O verdadeiro Espiritismo pode não ser o único atalho viável para a popularização dos assuntos científicos, mas seria um excelente canal para essa popularização, pela relevância que Kardec originalmente tratava o tema, e pela sua vontade de difundir não só o verdadeiro conhecimento científico, mas estimular que as pessoas busquem honestamente esse conhecimento.

O saber é uma coisa séria. É mais uma questão de perguntar, pensar e refletir, do que de acreditar. No Espiritolicismo, os arremedos e simulacros de ciência só resultam em aspectos sensacionalistas ou oportunistas que reafirmam a fé cega de seu conteúdo exageradamente religioso.

Isso em nada contribui para o progresso da ciência. Nem mesmo os "bonequinhos" que se colocam em cartazes de workshops "espíritas", em que alguém pinta um planeta, joga uns raios de luz sobre uma silhueta humana de pernas e braços abertos e seus adeptos acreditam que "isso é ciência".

Daí que, em pleno século XXI, a humanidade da Terra, principalmente a do Brasil, se encontra em um estágio preocupante de atraso. Neste sentido, as obras de ficção científica, sobretudo as de Jules Verne e Isaac Asimov, têm muito mais a dizer sobre a ciência do que delirantes livros atribuídos a André Luiz, porque estes só acobertam o mais viscoso moralismo religioso.

A humanidade poderia ter conquistado no século XX curas definitivas para várias doenças, ou ao menos o avanço dos testes para suas descobertas. Não fossem os diversos abusos da humanidade, agravados por um "espiritismo" que não oferece o prometido progresso dos assuntos espirituais, adiamos os avanços científicos para séculos adiante. E pessoas continuam em coma, sem andar ou sem pensar, enquanto palestrantes falam bobagens "curativas".

Se não fosse essa deturpação da doutrina espírita e a transformação do Espiritismo em uma religião ruim como muitas outras, talvez a sociedade fosse mais estimulada a conhecer a verdadeira problemática dos processos científicos, pelo menos a ponto de se preocupar pela valorização do progresso da ciência, em vez de tantas coisas supérfluas que crescem por aí.

Se houvesse uma análise séria da ciência, a partir da verdadeiramente reveladora de Allan Kardec e não das distorções místicas e moralistas do "espiritismo" brasileiro, a ciência seria mais reconhecida e isso impulsionaria os estudos para resolver até mesmo situações como a de Michael Schumacher, ou mesmo de anônimos cidadãos que vivem um drama parecido.

As pesquisas científicas, com a popularização da ciência, seriam mais incentivadas e com isso atrairiam muito mais recursos para pesquisas para doenças sérias, para prevenir ou curar casos de invalidez, para estudar os mistérios do cérebro humano.

É lamentável que o "espiritismo" brasileiro se limite aos palpites, ao "achismo" e ao faz-de-conta de ciência.

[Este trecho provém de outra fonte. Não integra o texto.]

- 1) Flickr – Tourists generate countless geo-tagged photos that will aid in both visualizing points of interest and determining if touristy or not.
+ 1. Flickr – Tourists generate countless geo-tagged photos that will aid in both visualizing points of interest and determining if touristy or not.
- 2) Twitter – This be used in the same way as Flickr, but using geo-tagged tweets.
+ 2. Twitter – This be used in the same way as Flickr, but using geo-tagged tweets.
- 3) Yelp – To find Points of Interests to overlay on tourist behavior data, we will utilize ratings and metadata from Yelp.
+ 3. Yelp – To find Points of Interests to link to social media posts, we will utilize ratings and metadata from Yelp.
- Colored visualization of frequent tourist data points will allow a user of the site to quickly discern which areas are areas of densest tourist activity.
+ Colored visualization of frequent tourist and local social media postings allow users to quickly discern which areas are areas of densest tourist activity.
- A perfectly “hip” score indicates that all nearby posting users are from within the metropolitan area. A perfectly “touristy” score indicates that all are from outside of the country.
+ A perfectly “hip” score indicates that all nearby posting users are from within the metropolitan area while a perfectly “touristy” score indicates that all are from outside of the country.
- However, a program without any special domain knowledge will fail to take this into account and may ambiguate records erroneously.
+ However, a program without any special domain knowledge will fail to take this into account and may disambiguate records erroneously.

Enquanto eventos e artigos "espíritas" exibem orgulhosamente figurinhas geométricas de silhuetas humanas de braços e pernas abertos, planetinhas no universo ou cabeças humanas carecas com um cérebro à mostra, pessoas continuam em coma ou inválidas, porque a ciência não pôde ter o avanço necessário para acelerar novas conquistas.

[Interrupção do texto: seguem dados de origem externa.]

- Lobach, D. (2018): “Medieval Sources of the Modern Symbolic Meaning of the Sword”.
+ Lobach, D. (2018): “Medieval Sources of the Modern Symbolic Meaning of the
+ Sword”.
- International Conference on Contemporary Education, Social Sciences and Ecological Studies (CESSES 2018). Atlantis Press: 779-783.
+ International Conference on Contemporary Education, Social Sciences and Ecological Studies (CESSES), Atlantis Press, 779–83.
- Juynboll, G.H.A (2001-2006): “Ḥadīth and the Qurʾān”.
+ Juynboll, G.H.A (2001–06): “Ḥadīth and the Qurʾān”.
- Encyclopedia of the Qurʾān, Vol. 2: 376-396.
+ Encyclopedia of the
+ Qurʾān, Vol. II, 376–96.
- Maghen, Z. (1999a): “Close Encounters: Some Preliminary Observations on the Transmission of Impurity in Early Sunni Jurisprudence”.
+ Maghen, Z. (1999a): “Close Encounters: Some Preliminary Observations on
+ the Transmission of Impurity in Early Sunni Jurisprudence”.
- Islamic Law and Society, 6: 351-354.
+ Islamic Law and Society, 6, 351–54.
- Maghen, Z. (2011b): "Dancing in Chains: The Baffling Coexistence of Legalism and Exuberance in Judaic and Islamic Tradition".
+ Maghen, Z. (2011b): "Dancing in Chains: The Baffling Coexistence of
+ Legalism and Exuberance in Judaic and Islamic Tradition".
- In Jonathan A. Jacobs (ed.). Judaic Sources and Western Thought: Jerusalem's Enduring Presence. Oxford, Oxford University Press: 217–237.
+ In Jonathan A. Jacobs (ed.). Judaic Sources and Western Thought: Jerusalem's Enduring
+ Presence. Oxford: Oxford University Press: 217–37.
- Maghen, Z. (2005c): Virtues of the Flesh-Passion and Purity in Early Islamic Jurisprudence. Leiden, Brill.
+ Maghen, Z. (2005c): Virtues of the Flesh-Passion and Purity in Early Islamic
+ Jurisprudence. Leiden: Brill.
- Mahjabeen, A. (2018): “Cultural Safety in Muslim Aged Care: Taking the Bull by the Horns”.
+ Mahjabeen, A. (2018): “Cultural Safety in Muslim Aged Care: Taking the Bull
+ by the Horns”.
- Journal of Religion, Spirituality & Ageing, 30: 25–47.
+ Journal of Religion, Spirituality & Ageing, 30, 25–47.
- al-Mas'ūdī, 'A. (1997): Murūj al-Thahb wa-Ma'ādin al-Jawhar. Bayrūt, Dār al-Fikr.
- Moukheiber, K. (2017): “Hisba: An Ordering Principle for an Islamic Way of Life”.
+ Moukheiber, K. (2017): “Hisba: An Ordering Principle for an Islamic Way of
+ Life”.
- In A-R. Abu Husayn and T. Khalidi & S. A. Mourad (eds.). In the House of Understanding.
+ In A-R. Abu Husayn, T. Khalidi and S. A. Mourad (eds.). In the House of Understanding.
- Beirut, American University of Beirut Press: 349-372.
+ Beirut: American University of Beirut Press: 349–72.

Nem é por causa de Michael Schumacher, mas de toda e qualquer pessoa que sofre o mesmo drama. Se a "reveladora" doutrina da "espiritualidade" pudesse, mantida a fidelidade com Kardec, impulsionar a popularização da ciência - independente do Espiritismo ser hegemônico ou não, mas de abrir caminho para outras correntes popularizarem o conhecimento científico - , talvez os leigos se preocupassem melhor com a necessidade dos avanços científicos e muitas doenças e males físicos pudessem ser, pelo menos, amenizados, e curas verdadeiras pudessem ser descobertas.